Earnings Preview: F5 Inc revenue is expected to increase by 8.41%, and institutional views are leaning positive

Earnings Agent01:01

Abstract

F5 Inc will announce fiscal Q2 2026 results on April 28, 2026 Post Market; consensus points to mid‑single‑digit to high‑single‑digit revenue growth, healthy margins, and solid EPS expansion.

Market Forecast

For the current quarter, the market’s baseline points to revenue of 0.78 billion US dollars, EBIT of 0.24 billion US dollars, and adjusted EPS of 3.44, implying year-over-year growth of 8.41%, 7.61%, and 10.84% respectively; qualitative expectations center on resilient gross margin and steady net profitability, though explicit gross margin and net margin guidance is not provided. Management’s mix suggests software and services stability with continued hardware normalization, while the main business outlook highlights balanced product and services contributions; the segment viewed with the strongest revenue delta is software‑rich “services,” supported by renewals and subscriptions.

The most promising segment is services with last quarter revenue of 0.41 billion US dollars, up on solid maintenance and subscription activity, while the product segment contributed 0.41 billion US dollars as hardware demand stabilized year over year.

Last Quarter Review

In the previous quarter, F5 Inc delivered revenue of 0.82 billion US dollars, a gross profit margin of 81.55%, GAAP net profit attributable to shareholders of 0.18 billion US dollars, a net profit margin of 21.89%, and adjusted EPS of 4.45, representing year-over-year growth of 7.30% for revenue and 15.89% for EPS. The quarter-on-quarter growth rate of GAAP net profit was -5.48%, reflecting seasonality and a normalized hardware mix after a strong comparison period.

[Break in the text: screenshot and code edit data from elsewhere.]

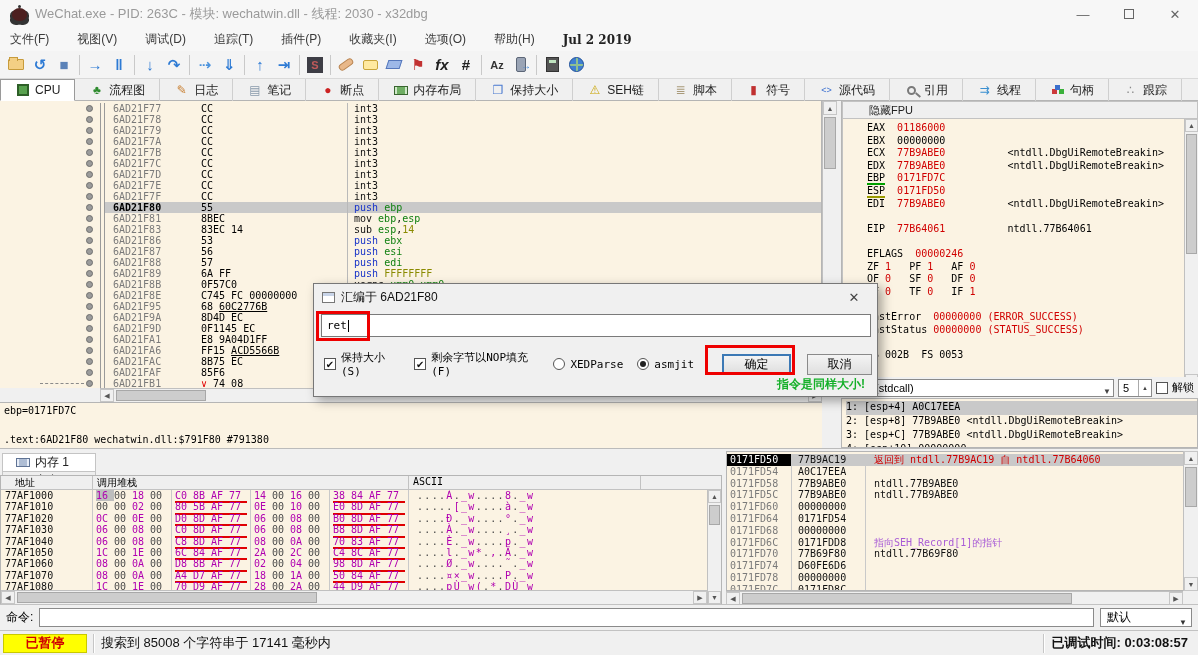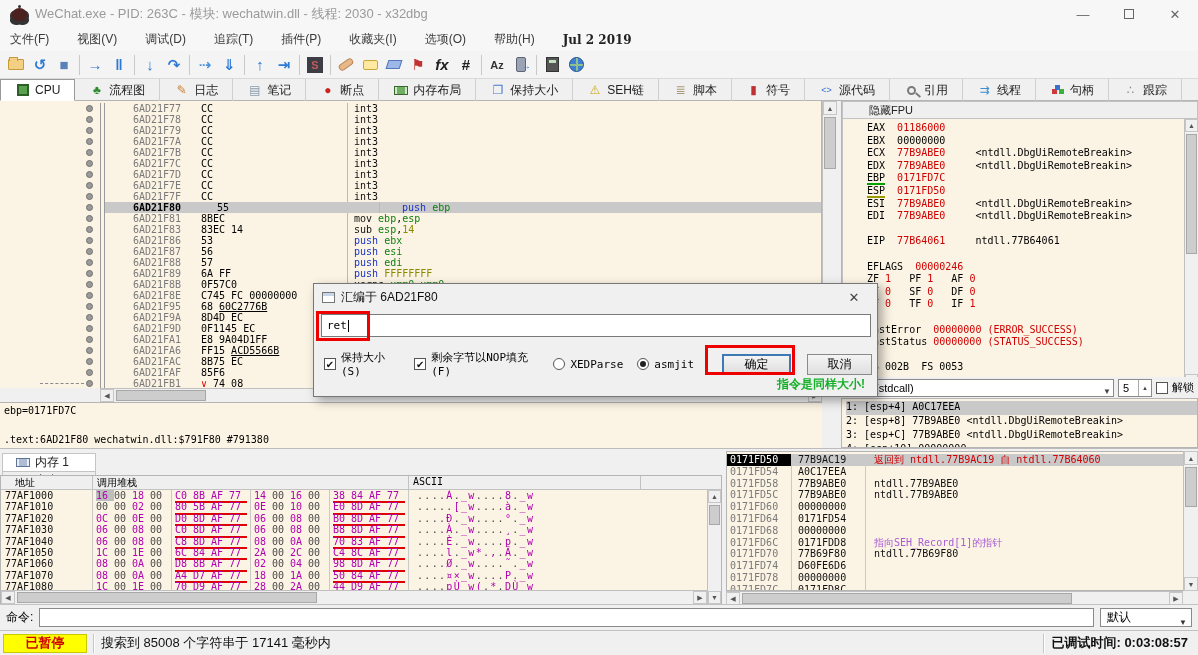--- a/index.html
+++ b/index.html
@@ -54,43 +54,43 @@
   .ti-cane { width:5px; height:13px; background:repeating-linear-gradient(45deg,#d93a3a 0 3px,#fff 3px 6px); border:1px solid #b02020; border-radius:3px; transform:rotate(18deg); }
 
   
   #disasm { position:absolute; left:0; top:101px; width:822px; height:287px; background:#fbf3e3; border-right:1px solid #b5b5b5; overflow:hidden; padding-top:2px; }
   .dr { display:flex; height:11px; line-height:11px; font-family:"DejaVu Sans Mono",monospace; font-size:10px; white-space:pre; }
   .gut { width:100px; position:relative; flex:none; }
   .dot { position:absolute; left:86px; top:2px; width:7px; height:7px; border-radius:50%; background:#9b9b9b; border:1px solid #6e6e6e; }
   .jl { position:absolute; left:40px; top:5px; width:44px; border-top:1px dashed #8a8a8a; }
   .dsep { width:5px; border-left:1px solid #9a9a9a; border-right:1px solid #9a9a9a; flex:none; }
   .drm { display:flex; flex:1; }
-  .dr.sel .drm { background:#c9c9c9;gap:16px; }
-  .daddr { width:96px; padding-left:8px; color:#7a7a7a; flex:none;text-align:center; }
+  .dr.sel .drm { background:#c9c9c9; }
+  .daddr { width:96px; padding-left:8px; color:#7a7a7a; flex:none; }
   .dr.sel .daddr { color:#000; font-weight:bold; }
   .dbytes { width:146px; flex:none; }
   .dvl { width:1px; background:#b9b9b9; flex:none; }
   .dasm { padding-left:6px; flex:1; }
   .sg-b { color:#1a35c8;text-align:center; } .sg-g { color:#108010; } .sg-o { color:#8a8a00; } .sg-k { color:#111; }
   .sg-u { text-decoration:underline; } .sg-r { color:#e00000; }
 
   .vscroll { position:absolute; width:15px; background:#f0f0f0; border-left:1px solid #c0c0c0; }
   .hscroll { position:absolute; height:14px; background:#f0f0f0; border-top:1px solid #c0c0c0; }
   .sb-arrow { position:absolute; background:#f0f0f0; border:1px solid #c6c6c6; color:#555; font-size:7px; display:flex; align-items:center; justify-content:center; }
   .sb-thumb { position:absolute; background:#cdcdcd; border:1px solid #a8a8a8; }
 
   #infobox { position:absolute; left:0; top:402px; width:822px; height:46px; background:#fbf3e3; border-top:1px solid #b5b5b5; font-family:"DejaVu Sans Mono",monospace; font-size:10px; padding:2px 4px; }
   #infobox .l2 { position:absolute; left:4px; bottom:3px; }
 
   
   #regs { position:absolute; left:841px; top:101px; width:357px; height:287px; background:#fbf3e3; border-left:1px solid #b5b5b5; }
   #regs-header { height:18px; background:#efefef; border:1px solid #c2c2c2; font-size:11px; padding-left:26px; line-height:17px; color:#222; }
   #regs-body { position:absolute; left:0; top:18px; right:0; bottom:0; overflow:hidden; border:1px solid #c2c2c2; border-top:none; padding:3px 14px 0 24px; }
   .rl { font-family:"DejaVu Sans Mono",monospace; font-size:10px; height:12.6px; line-height:12.6px; white-space:pre; }
-  .rg-n { color:#000; } .rg-r { color:#d00000; } .rg-k { color:#000; } .rg-s { color:#000; }
+  .rg-n { color:#000; } .rg-r { color:#d00000; } .rg-k { color:#000; } .rg-s { color:#000;margin-left:32px; }
   .ug { border-bottom:2px solid #00a000; } .uo { border-bottom:2px solid #9a9a00; }
 
   #ccbar { position:absolute; left:841px; top:377px; width:357px; height:21px; background:#f0f0f0; display:flex; align-items:center; padding:0 4px; gap:4px; }
   #cc-combo { flex:1; height:18px; background:#fff; border:1px solid #8a8a8a; font-size:11px; padding-left:4px; position:relative; line-height:16px; }
   #cc-combo .arr { position:absolute; right:2px; top:4px; font-size:8px; color:#444; }
   #cc-spin { width:34px; height:18px; background:#fff; border:1px solid #8a8a8a; font-size:11px; padding-left:4px; position:relative; line-height:16px; }
   #cc-spin .sp { position:absolute; right:0; top:0; width:13px; height:100%; border-left:1px solid #aaa; font-size:6px; color:#444; display:flex; flex-direction:column; align-items:center; justify-content:space-around; }
   .cb { width:12px; height:12px; background:#fff; border:1px solid #555; display:inline-flex; align-items:center; justify-content:center; font-size:10px; color:#111; flex:none; }
   #ccbar label { font-size:11px; }
 
@@ -358,21 +358,20 @@
 
 <div id="regs">
   <div id="regs-header">隐藏FPU</div>
   <div id="regs-body">
       <div class="rl"><span class="rg-n">EAX  </span><span class="rg-r">01186000</span></div>
       <div class="rl"><span class="rg-n">EBX  </span><span class="rg-k">00000000</span></div>
       <div class="rl"><span class="rg-n">ECX  </span><span class="rg-r">77B9ABE0</span><span class="rg-k">     </span><span class="rg-s">&lt;ntdll.DbgUiRemoteBreakin&gt;</span></div>
       <div class="rl"><span class="rg-n">EDX  </span><span class="rg-r">77B9ABE0</span><span class="rg-k">     </span><span class="rg-s">&lt;ntdll.DbgUiRemoteBreakin&gt;</span></div>
       <div class="rl"><span class="rg-n ug">EBP</span><span class="rg-k">  </span><span class="rg-r">0171FD7C</span></div>
       <div class="rl"><span class="rg-n uo">ESP</span><span class="rg-k">  </span><span class="rg-r">0171FD50</span></div>
-      <div class="rl"><span class="rg-n">ESI  </span><span class="rg-r">77B9ABE0</span><span class="rg-k">     </span><span class="rg-s">&lt;ntdll.DbgUiRemoteBreakin&gt;</span></div>
       <div class="rl"><span class="rg-n">EDI  </span><span class="rg-r">77B9ABE0</span><span class="rg-k">     </span><span class="rg-s">&lt;ntdll.DbgUiRemoteBreakin&gt;</span></div>
       <div class="rl"></div>
       <div class="rl"><span class="rg-n">EIP  </span><span class="rg-r">77B64061</span><span class="rg-k">     </span><span class="rg-s">ntdll.77B64061</span></div>
       <div class="rl"></div>
       <div class="rl"><span class="rg-n">EFLAGS  </span><span class="rg-r">00000246</span></div>
       <div class="rl"><span class="rg-n">ZF </span><span class="rg-r">1</span><span class="rg-n">   PF </span><span class="rg-r">1</span><span class="rg-n">   AF </span><span class="rg-r">0</span></div>
       <div class="rl"><span class="rg-n">OF </span><span class="rg-r">0</span><span class="rg-n">   SF </span><span class="rg-r">0</span><span class="rg-n">   DF </span><span class="rg-r">0</span></div>
       <div class="rl"><span class="rg-n">CF </span><span class="rg-r">0</span><span class="rg-n">   TF </span><span class="rg-r">0</span><span class="rg-n">   IF </span><span class="rg-r">1</span></div>
       <div class="rl"></div>
       <div class="rl"><span class="rg-n">LastError  </span><span class="rg-r">00000000 (ERROR_SUCCESS)</span></div>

Main business performance showed services revenue of 0.41 billion US dollars and product revenue of 0.41 billion US dollars, indicating balanced contributions between recurring support and hardware/software solutions.

Current Quarter Outlook

Main business trajectory

The core business mix remains split between products and services, with management and market forecasts indicating a revenue target of approximately 0.78 billion US dollars and EBIT of 0.24 billion US dollars. With an 81.55% gross margin baseline last quarter, investors expect the company to defend high gross profitability through a richer software and maintenance mix and disciplined pricing. Operating leverage is poised to come from subscription renewals and efficiency in sales and support, which underpin the mid‑single‑digit to high‑single‑digit revenue growth frame while sustaining a net margin framework near the low‑20s.

Most promising business

Services is positioned as the most promising area this quarter, anchored by renewals, ratable revenue recognition, and expanding software features attached to the application security and delivery portfolio. Last quarter services revenue of 0.41 billion US dollars sets a run‑rate foundation for stable growth, with expansion opportunities in enterprise security subscriptions and cloud‑delivered services. As customers prioritize application performance and security across hybrid environments, attach rates and upsell to advanced modules should support both revenue and margin durability.

Key stock price swing factors this quarter

Execution on the subscription and renewals cycle will be the largest determinant of perceived revenue quality and EPS resilience, particularly if gross margin remains around the low‑80s. Hardware demand normalization relative to elevated prior‑year comparisons can still introduce volatility; investors will track product book‑to‑bill and backlog conversion to gauge underlying momentum. Operating expense discipline versus investments in cloud security and automation will influence EBIT delivery against the 0.24 billion US dollars forecast, with any over‑delivery likely to translate into positive EPS skew.

Analyst Opinions

Sentiment from recent institutional commentary leans positive. A Buy stance with a 345.00 US dollars price target from a well‑known brokerage indicates confidence in execution and upside to medium‑term growth from software and services mix. Another prominent research house maintained a neutral Hold, but the balance of views suggests more bullish positioning than bearish, emphasizing constructive risk‑reward into the print driven by stable renewals, disciplined costs, and a supportive margin mix. In our assessment, the bullish camp’s argument carries more weight at present: the combination of high gross margins, consistent net profitability near the low‑20% range, and mid‑ to high‑single‑digit top‑line trajectory offers sufficient visibility for meeting or modestly topping consensus on revenue of 0.78 billion US dollars and EPS of 3.44.

Disclaimer: Investing carries risk. This is not financial advice. The above content should not be regarded as an offer, recommendation, or solicitation on acquiring or disposing of any financial products, any associated discussions, comments, or posts by author or other users should not be considered as such either. It is solely for general information purpose only, which does not consider your own investment objectives, financial situations or needs. TTM assumes no responsibility or warranty for the accuracy and completeness of the information, investors should do their own research and may seek professional advice before investing.